START PROVIDED MATERIAL
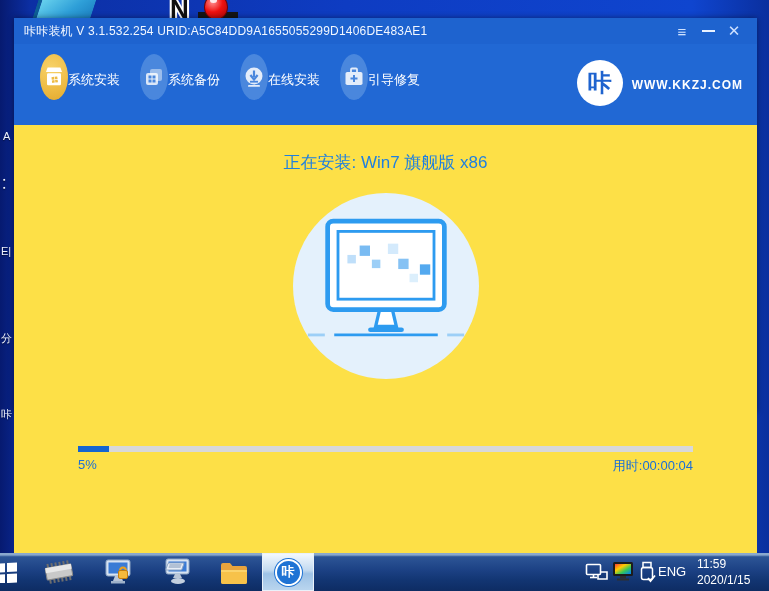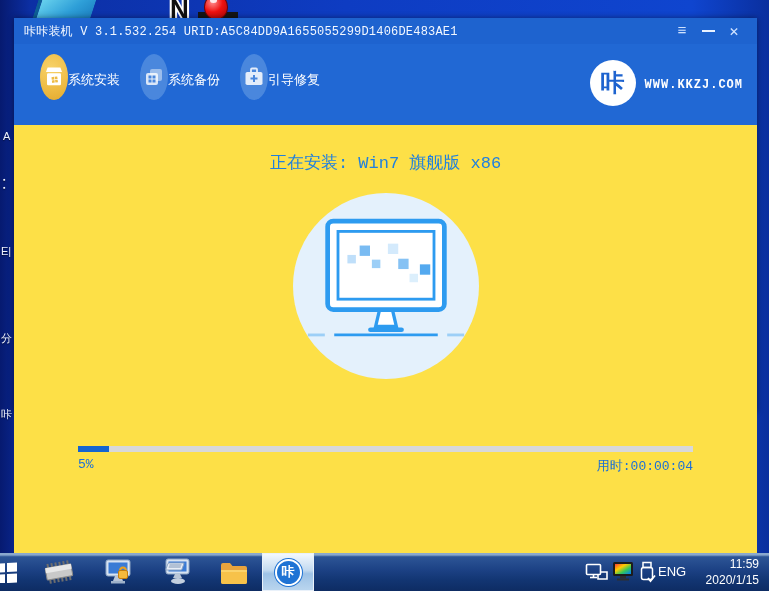--- a/index.html
+++ b/index.html
@@ -24,21 +24,21 @@
   }
   .desk-icon-n .n-bar { position:absolute; left:28px; top:16px; width:40px; height:7px; background:#151515; }
   .desk-icon-n .red-ball {
     position:absolute; left:34px; top:-2px; width:24px; height:26px; border-radius:50%;
     background:radial-gradient(circle at 35% 30%, #ff8f8f 0%, #ee1111 45%, #9e0505 100%);
     border:1px solid #6e0303;
   }
   .desk-icon-n .red-ball:after{ content:""; position:absolute; left:5px; top:3px; width:7px; height:5px; border-radius:50%; background:rgba(255,255,255,.85); }
 
   
-  .app-window { position:absolute; left:14px; top:18px; width:743px; height:394px; box-shadow:0 0 6px rgba(0,0,0,.45);font-family:Liberation Mono, monospace; }
+  .app-window { position:absolute; left:14px; top:18px; width:743px; height:394px; box-shadow:0 0 6px rgba(0,0,0,.45); }
   .titlebar {
     height:26px; background:#1e63cf; display:flex; align-items:center; padding:0 10px;
     color:#f2f7ff; font-size:12px;
   }
   .titlebar .title-text { flex:1; letter-spacing:.2px; white-space:nowrap; overflow:hidden; }
   .tb-btn { width:26px; height:22px; display:flex; align-items:center; justify-content:center; color:#cfe2ff; font-size:15px; cursor:default; }
   .tb-btn.minimize span{ display:block; width:13px; height:2px; background:#e8f1ff; }
 
   .navbar { height:81px; background:#2168d4; display:flex; align-items:flex-start; padding:10px 14px 0 26px; }
   .nav-item { width:80px; margin-right:20px; display:flex; align-items:center; cursor:default; }
@@ -80,21 +80,21 @@
     position:absolute; left:262px; top:0; width:52px; height:38px;
     background:linear-gradient(#f2f8fe, #c3daf0 45%, #9dc2e6 55%, #b9d5ee);
     border:1px solid #e9f1fa; display:flex; align-items:center; justify-content:center;
   }
   .kaka-btn-circle {
     width:27px; height:27px; border-radius:50%; background:#1f73d4; border:2px solid #ffffff;
     color:#fff; font-size:13px; font-weight:bold; display:flex; align-items:center; justify-content:center;
     box-shadow:0 0 0 1px #1f73d4;
   }
   .tray-lang { position:absolute; left:658px; top:11px; color:#ffffff; font-size:13px; }
-  .tray-clock { position:absolute; left:697px; top:3px; width:62px; color:#ffffff; font-size:12px; text-align:right; line-height:16px; }
+  .tray-clock { position:absolute; left:697px; top:3px; width:62px; color:#ffffff; font-size:12px; text-align:left; line-height:16px; }
 </style>
 </head>
 <body>
 
 <div class="desk-icon-monitor"></div>
 <div class="desk-icon-n">
   <span class="n-letter">N</span>
   <span class="n-bar"></span>
   <span class="red-ball"></span>
 </div>
@@ -144,20 +144,32 @@
             <rect x="7.5" y="11.5" width="3" height="3"></rect>
             <rect x="11.5" y="11.5" width="3" height="3"></rect>
             <rect x="7.5" y="15.5" width="3" height="3"></rect>
             <rect x="11.5" y="15.5" width="3" height="3"></rect>
           </g>
         </svg>
       </div>
       <span class="nav-label">系统备份</span>
     </div>
 
+    <div class="nav-item">
+      <div class="nav-circle">
+        <svg width="26" height="26" viewBox="0 0 26 26">
+          <circle cx="13" cy="12" r="8.5" fill="#ffffff" opacity="0.85"></circle>
+          <path d="M13 6.5 L13 13" stroke="#4a87dd" stroke-width="2.2"></path>
+          <path d="M9.4 11 L13 15.5 L16.6 11" fill="none" stroke="#4a87dd" stroke-width="2.2"></path>
+          <rect x="9" y="16.8" width="8" height="1.8" fill="#4a87dd"></rect>
+          <rect x="7" y="21" width="12" height="1.8" rx="0.9" fill="#ffffff" opacity="0.85"></rect>
+        </svg>
+      </div>
+      <span class="nav-label">在线安装</span>
+    </div>
 
     <div class="nav-item">
       <div class="nav-circle">
         <svg width="26" height="26" viewBox="0 0 26 26">
           <path d="M10 8 L10 5.5 Q10 4.5 11 4.5 L15 4.5 Q16 4.5 16 5.5 L16 8" fill="none" stroke="#ffffff" stroke-width="1.8" opacity="0.85"></path>
           <rect x="4.5" y="8" width="17" height="13" rx="1.8" fill="#ffffff" opacity="0.85"></rect>
           <g stroke="#4a87dd" stroke-width="2">
             <path d="M13 11 L13 18"></path>
             <path d="M9.5 14.5 L16.5 14.5"></path>
           </g>

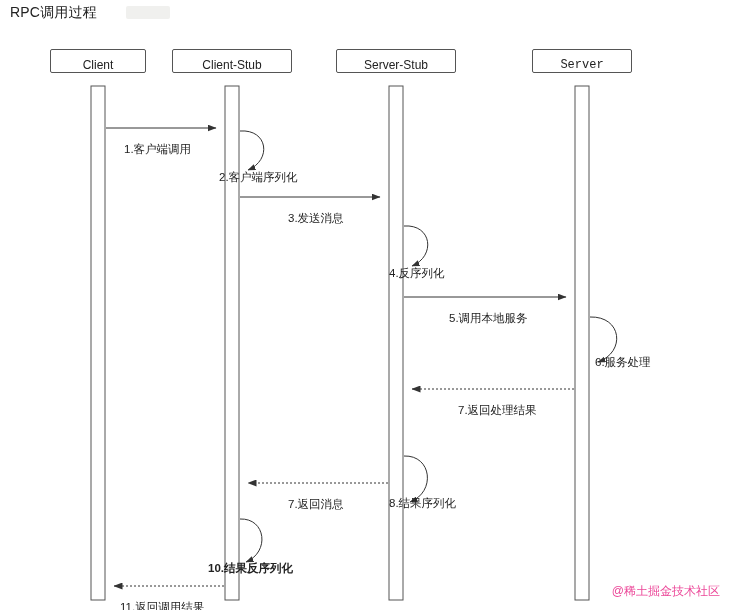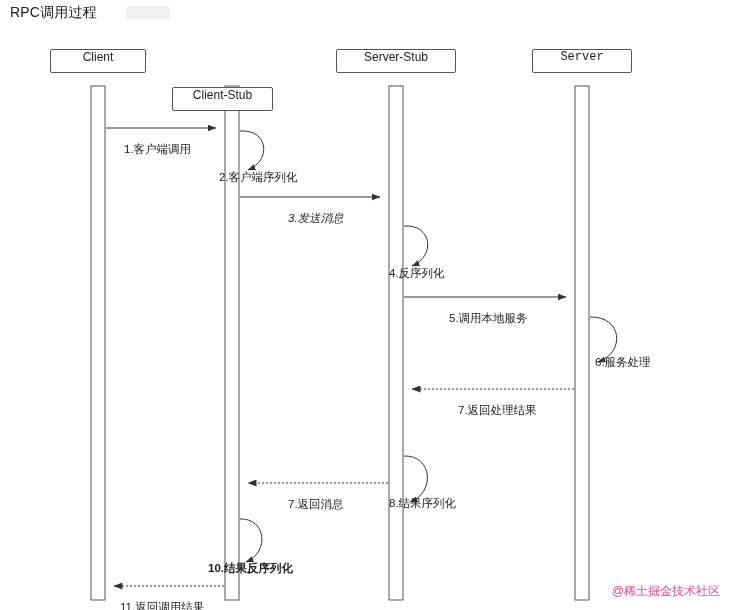--- a/index.html
+++ b/index.html
@@ -30,21 +30,21 @@
     letter-spacing: 0.2px;
   }
   .actor-box {
     position: absolute;
     border: 1px solid #555555;
     background: #ffffff;
     border-radius: 2px;
     font-size: 12px;
     color: #222222;
     display: flex;
-    align-items: flex-start;
+    align-items: flex-end;
     justify-content: center;
     box-sizing: border-box;
   }
   .msg-label {
     position: absolute;
     font-size: 11.5px;
     color: #222222;
     white-space: nowrap;
     margin-top: 24px;
   }
@@ -139,33 +139,33 @@
   </g>
 
   <g>
     <line x1="224" y1="586" x2="114" y2="586" stroke="#333333" stroke-width="1" stroke-dasharray="2,2" marker-end="url(#arrow-left)"></line>
   </g>
 </svg>
 
 <div class="actor-box" style="left:50px; top:49px; width:96px; height:24px;">
   <span>Client</span>
 </div>
-<div class="actor-box" style="left:172px; top:49px; width:101px; height:24px;margin-top:38px;">
+<div class="actor-box" style="left:172px; top:49px; width:120px; height:24px;">
   <span>Client-Stub</span>
 </div>
 <div class="actor-box" style="left:336px; top:49px; width:120px; height:24px;">
   <span>Server-Stub</span>
 </div>
 <div class="actor-box" style="left:532px; top:49px; width:100px; height:24px;font-family:Liberation Mono, monospace;">
   <span>Server</span>
 </div>
 
 <div class="msg-label" style="left:124px; top:118px;">1.客户端调用</div>
 <div class="msg-label" style="left:219px; top:146px;text-align:right;">2.客户端序列化</div>
-<div class="msg-label" style="left:288px; top:187px;font-style:italic;">3.发送消息</div>
+<div class="msg-label" style="left:288px; top:187px;">3.发送消息</div>
 <div class="msg-label" style="left:389px; top:242px;">4.反序列化</div>
 <div class="msg-label" style="left:449px; top:287px;">5.调用本地服务</div>
 <div class="msg-label" style="left:595px; top:331px;">6.服务处理</div>
 <div class="msg-label" style="left:458px; top:379px;text-align:center;">7.返回处理结果</div>
 <div class="msg-label" style="left:389px; top:472px;">8.结果序列化</div>
 <div class="msg-label" style="left:288px; top:473px;">7.返回消息</div>
 <div class="msg-label" style="left:208px; top:537px;font-weight:bold;">10.结果反序列化</div>
 <div class="msg-label" style="left:120px; top:576px;">11.返回调用结果</div>
 
 <div class="watermark">@稀土掘金技术社区</div>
END PROVIDED MATERIAL
[TASK ITEM]: All the records need to be printed again exactly as written, though without their pictures.

[ANSWER SECTION]:
--- a/index.html
+++ b/index.html
@@ -24,21 +24,21 @@
   }
   .desk-icon-n .n-bar { position:absolute; left:28px; top:16px; width:40px; height:7px; background:#151515; }
   .desk-icon-n .red-ball {
     position:absolute; left:34px; top:-2px; width:24px; height:26px; border-radius:50%;
     background:radial-gradient(circle at 35% 30%, #ff8f8f 0%, #ee1111 45%, #9e0505 100%);
     border:1px solid #6e0303;
   }
   .desk-icon-n .red-ball:after{ content:""; position:absolute; left:5px; top:3px; width:7px; height:5px; border-radius:50%; background:rgba(255,255,255,.85); }
 
   
-  .app-window { position:absolute; left:14px; top:18px; width:743px; height:394px; box-shadow:0 0 6px rgba(0,0,0,.45);font-family:Liberation Mono, monospace; }
+  .app-window { position:absolute; left:14px; top:18px; width:743px; height:394px; box-shadow:0 0 6px rgba(0,0,0,.45); }
   .titlebar {
     height:26px; background:#1e63cf; display:flex; align-items:center; padding:0 10px;
     color:#f2f7ff; font-size:12px;
   }
   .titlebar .title-text { flex:1; letter-spacing:.2px; white-space:nowrap; overflow:hidden; }
   .tb-btn { width:26px; height:22px; display:flex; align-items:center; justify-content:center; color:#cfe2ff; font-size:15px; cursor:default; }
   .tb-btn.minimize span{ display:block; width:13px; height:2px; background:#e8f1ff; }
 
   .navbar { height:81px; background:#2168d4; display:flex; align-items:flex-start; padding:10px 14px 0 26px; }
   .nav-item { width:80px; margin-right:20px; display:flex; align-items:center; cursor:default; }
@@ -80,21 +80,21 @@
     position:absolute; left:262px; top:0; width:52px; height:38px;
     background:linear-gradient(#f2f8fe, #c3daf0 45%, #9dc2e6 55%, #b9d5ee);
     border:1px solid #e9f1fa; display:flex; align-items:center; justify-content:center;
   }
   .kaka-btn-circle {
     width:27px; height:27px; border-radius:50%; background:#1f73d4; border:2px solid #ffffff;
     color:#fff; font-size:13px; font-weight:bold; display:flex; align-items:center; justify-content:center;
     box-shadow:0 0 0 1px #1f73d4;
   }
   .tray-lang { position:absolute; left:658px; top:11px; color:#ffffff; font-size:13px; }
-  .tray-clock { position:absolute; left:697px; top:3px; width:62px; color:#ffffff; font-size:12px; text-align:right; line-height:16px; }
+  .tray-clock { position:absolute; left:697px; top:3px; width:62px; color:#ffffff; font-size:12px; text-align:left; line-height:16px; }
 </style>
 </head>
 <body>
 
 <div class="desk-icon-monitor"></div>
 <div class="desk-icon-n">
   <span class="n-letter">N</span>
   <span class="n-bar"></span>
   <span class="red-ball"></span>
 </div>
@@ -144,20 +144,32 @@
             <rect x="7.5" y="11.5" width="3" height="3"></rect>
             <rect x="11.5" y="11.5" width="3" height="3"></rect>
             <rect x="7.5" y="15.5" width="3" height="3"></rect>
             <rect x="11.5" y="15.5" width="3" height="3"></rect>
           </g>
         </svg>
       </div>
       <span class="nav-label">系统备份</span>
     </div>
 
+    <div class="nav-item">
+      <div class="nav-circle">
+        <svg width="26" height="26" viewBox="0 0 26 26">
+          <circle cx="13" cy="12" r="8.5" fill="#ffffff" opacity="0.85"></circle>
+          <path d="M13 6.5 L13 13" stroke="#4a87dd" stroke-width="2.2"></path>
+          <path d="M9.4 11 L13 15.5 L16.6 11" fill="none" stroke="#4a87dd" stroke-width="2.2"></path>
+          <rect x="9" y="16.8" width="8" height="1.8" fill="#4a87dd"></rect>
+          <rect x="7" y="21" width="12" height="1.8" rx="0.9" fill="#ffffff" opacity="0.85"></rect>
+        </svg>
+      </div>
+      <span class="nav-label">在线安装</span>
+    </div>
 
     <div class="nav-item">
       <div class="nav-circle">
         <svg width="26" height="26" viewBox="0 0 26 26">
           <path d="M10 8 L10 5.5 Q10 4.5 11 4.5 L15 4.5 Q16 4.5 16 5.5 L16 8" fill="none" stroke="#ffffff" stroke-width="1.8" opacity="0.85"></path>
           <rect x="4.5" y="8" width="17" height="13" rx="1.8" fill="#ffffff" opacity="0.85"></rect>
           <g stroke="#4a87dd" stroke-width="2">
             <path d="M13 11 L13 18"></path>
             <path d="M9.5 14.5 L16.5 14.5"></path>
           </g>

--- a/index.html
+++ b/index.html
@@ -30,21 +30,21 @@
     letter-spacing: 0.2px;
   }
   .actor-box {
     position: absolute;
     border: 1px solid #555555;
     background: #ffffff;
     border-radius: 2px;
     font-size: 12px;
     color: #222222;
     display: flex;
-    align-items: flex-start;
+    align-items: flex-end;
     justify-content: center;
     box-sizing: border-box;
   }
   .msg-label {
     position: absolute;
     font-size: 11.5px;
     color: #222222;
     white-space: nowrap;
     margin-top: 24px;
   }
@@ -139,33 +139,33 @@
   </g>
 
   <g>
     <line x1="224" y1="586" x2="114" y2="586" stroke="#333333" stroke-width="1" stroke-dasharray="2,2" marker-end="url(#arrow-left)"></line>
   </g>
 </svg>
 
 <div class="actor-box" style="left:50px; top:49px; width:96px; height:24px;">
   <span>Client</span>
 </div>
-<div class="actor-box" style="left:172px; top:49px; width:101px; height:24px;margin-top:38px;">
+<div class="actor-box" style="left:172px; top:49px; width:120px; height:24px;">
   <span>Client-Stub</span>
 </div>
 <div class="actor-box" style="left:336px; top:49px; width:120px; height:24px;">
   <span>Server-Stub</span>
 </div>
 <div class="actor-box" style="left:532px; top:49px; width:100px; height:24px;font-family:Liberation Mono, monospace;">
   <span>Server</span>
 </div>
 
 <div class="msg-label" style="left:124px; top:118px;">1.客户端调用</div>
 <div class="msg-label" style="left:219px; top:146px;text-align:right;">2.客户端序列化</div>
-<div class="msg-label" style="left:288px; top:187px;font-style:italic;">3.发送消息</div>
+<div class="msg-label" style="left:288px; top:187px;">3.发送消息</div>
 <div class="msg-label" style="left:389px; top:242px;">4.反序列化</div>
 <div class="msg-label" style="left:449px; top:287px;">5.调用本地服务</div>
 <div class="msg-label" style="left:595px; top:331px;">6.服务处理</div>
 <div class="msg-label" style="left:458px; top:379px;text-align:center;">7.返回处理结果</div>
 <div class="msg-label" style="left:389px; top:472px;">8.结果序列化</div>
 <div class="msg-label" style="left:288px; top:473px;">7.返回消息</div>
 <div class="msg-label" style="left:208px; top:537px;font-weight:bold;">10.结果反序列化</div>
 <div class="msg-label" style="left:120px; top:576px;">11.返回调用结果</div>
 
 <div class="watermark">@稀土掘金技术社区</div>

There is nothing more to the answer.